Dr. Nkosazana Dlamini-Zuma, Chairperson of the African Union Commission, highlighted recent commitments by African Union member states in the Malabo Declaration on accelerated agricultural growth and transformation for shared prosperity and improved livelihoods. She signalled the key contribution of agriculture in Africa’s development, and urged AGRF participants and others to engage in the consultation currently underway on Africa’s future through the Agenda 2063 process.
Many AGRF speakers emphasised the critical role of national governments in creating and supporting a conducive environment for increased and inclusive productivity, and for African agribusiness to flourish.
For example, in 2011 the Nigerian government launched an Agricultural Transformation Agenda, with the goals of adding 20 million metric tonnes of food to the domestic food supply by 2015, and stimulating the creation of 3.5 million jobs in the sector. Dr Akinwumi Adesina, Minister of Agriculture and Rural Development, said that he and his colleagues ended four decades of fertiliser sector corruption within 90 days, and replaced it with a private sector-driven system. He said that bank lending to seed companies and agrodealers rose from $10 million in 2012 to $53 million by 2013, while bank lending to fertiliser companies rose from $100 million in 2012 to $500 million in 2013.
Beyond political actions, AGRF included a strong emphasis on developing agricultural knowledge and human capital for future generations. Nickson Muturi won the agribiz4africa business idea competition, an initiative to attract and support young talent to enter into agribusiness supported by Enactus Kenya and Syngenta. Muturi was awarded $10,000 to take forward his concept of developing and selling diverse products such as flour and chicken feed from local staple crop cassava. Larry Keya of I-Farm won the agribiz4africa agribusiness messaging competition. In their early 20s, the finalists embodied the innovation and creativity that is already driving change across the continent. Yet these young entrepreneurs and others will need much more support if their ideas are to become part of a sustainable transformation at scale.

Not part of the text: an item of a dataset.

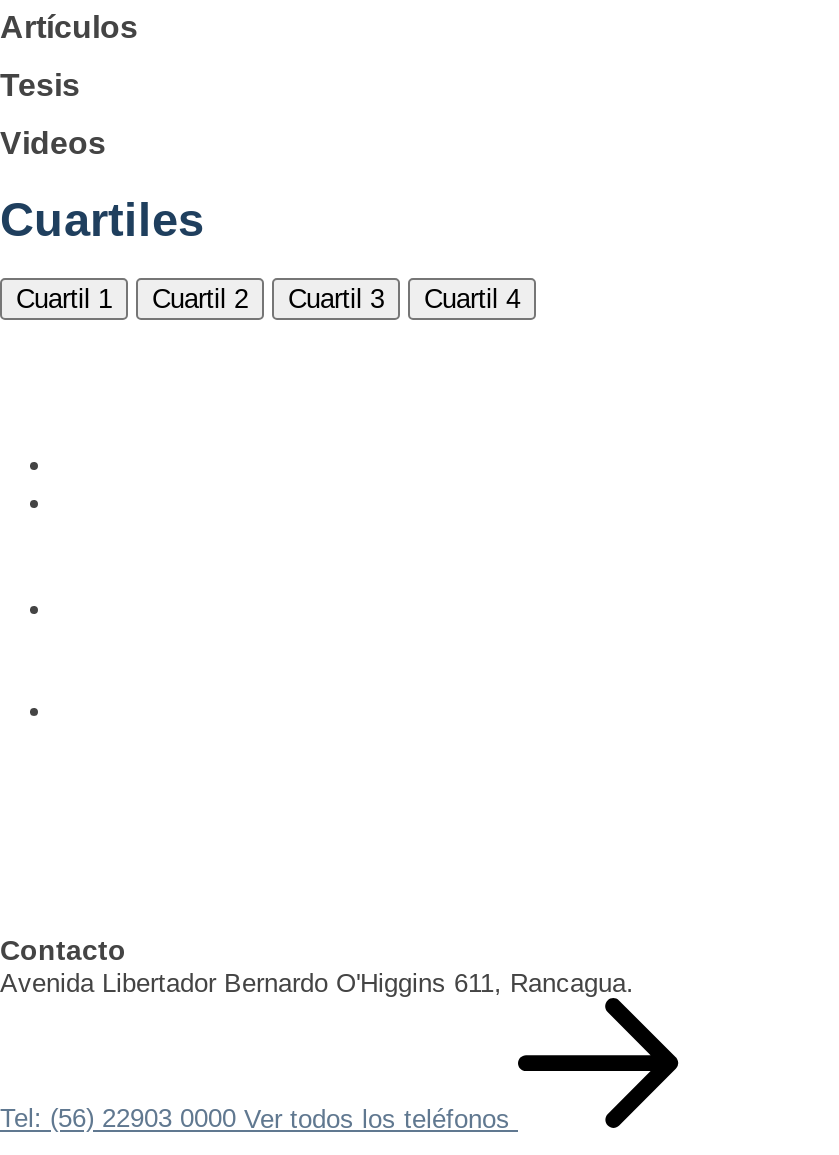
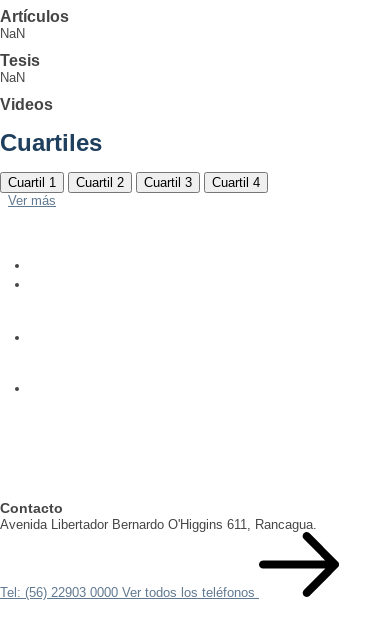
+ NaN

+ NaN

+ Ver más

AGRF 2014 set out the challenges and opportunities that governments, the private sector, researchers, donors, and individuals must all explore and act on if we are to tackle Africa’s agricultural development paradox. There was consensus among the 1,000 delegates from 60 countries that we need to move beyond rhetoric to action. Dr. Wanjiru Kamau-Rutenberg, Director of AWARD, articulated the imperative for us to act:
I firmly believe that we are the generation charged with bringing about Africa’s prosperity. Our fathers, our mothers brought independence. It is on us who are alive 50 years from independence to secure Africa’s prosperity.
We are the ones we have been waiting for.